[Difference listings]
------------------------------------------------

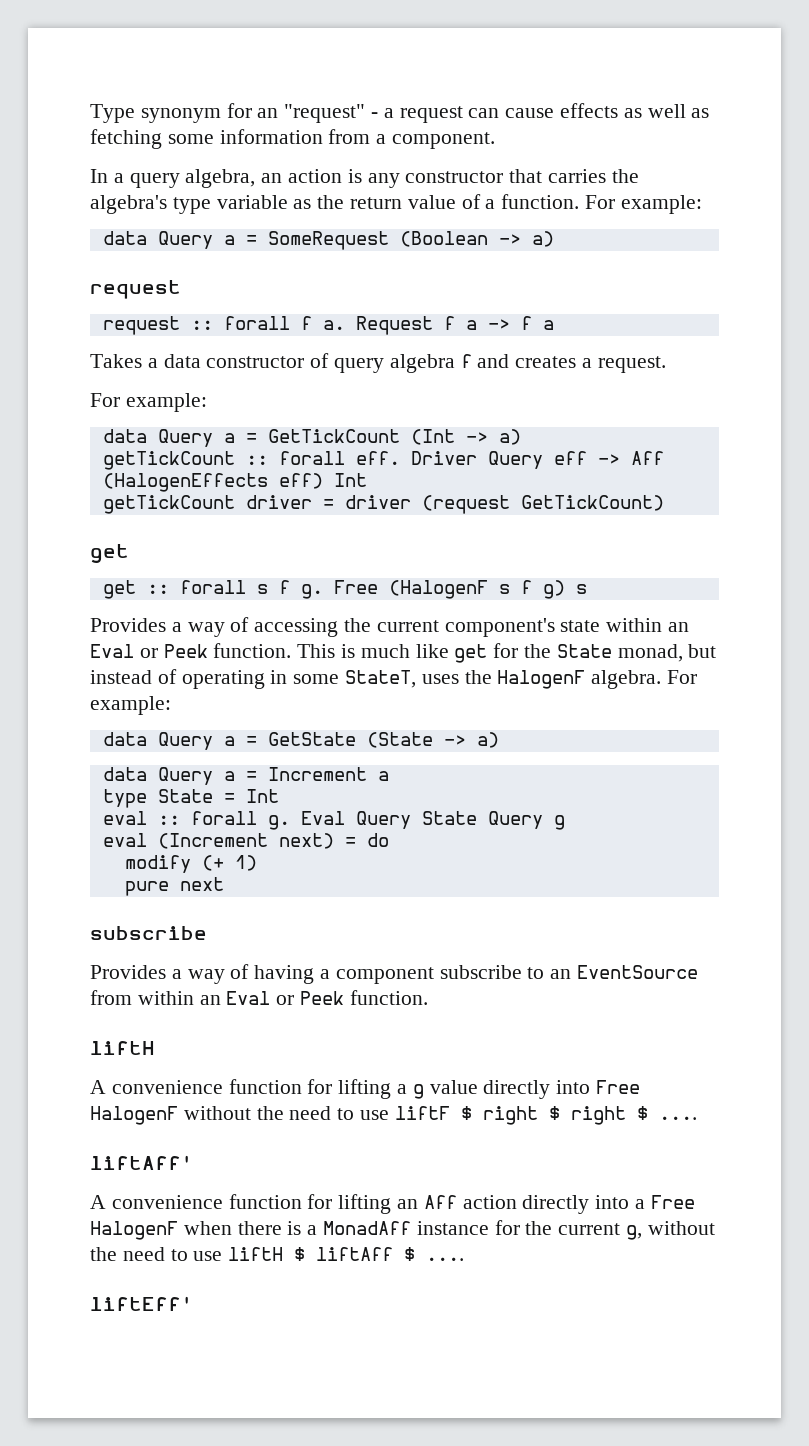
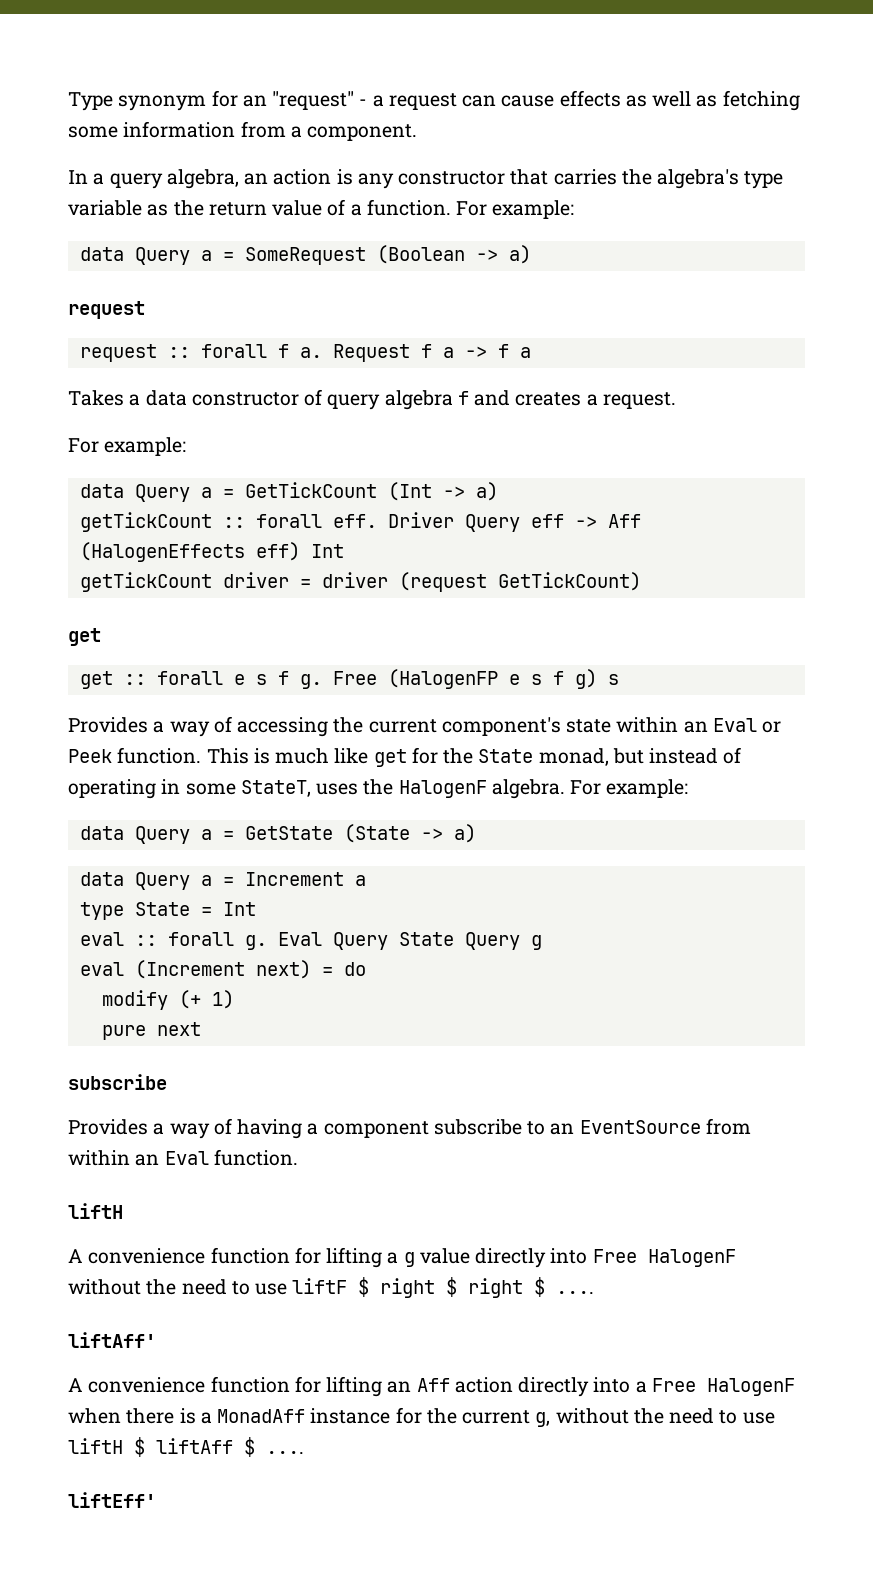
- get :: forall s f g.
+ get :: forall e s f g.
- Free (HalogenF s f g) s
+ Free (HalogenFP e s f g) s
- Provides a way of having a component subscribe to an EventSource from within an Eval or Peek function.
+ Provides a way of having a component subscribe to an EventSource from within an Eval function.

------------------------------------------------

Filter the records above down to the lines that hold the string "Provides".

Solved exercise:
- Provides a way of having a component subscribe to an EventSource from within an Eval or Peek function.
+ Provides a way of having a component subscribe to an EventSource from within an Eval function.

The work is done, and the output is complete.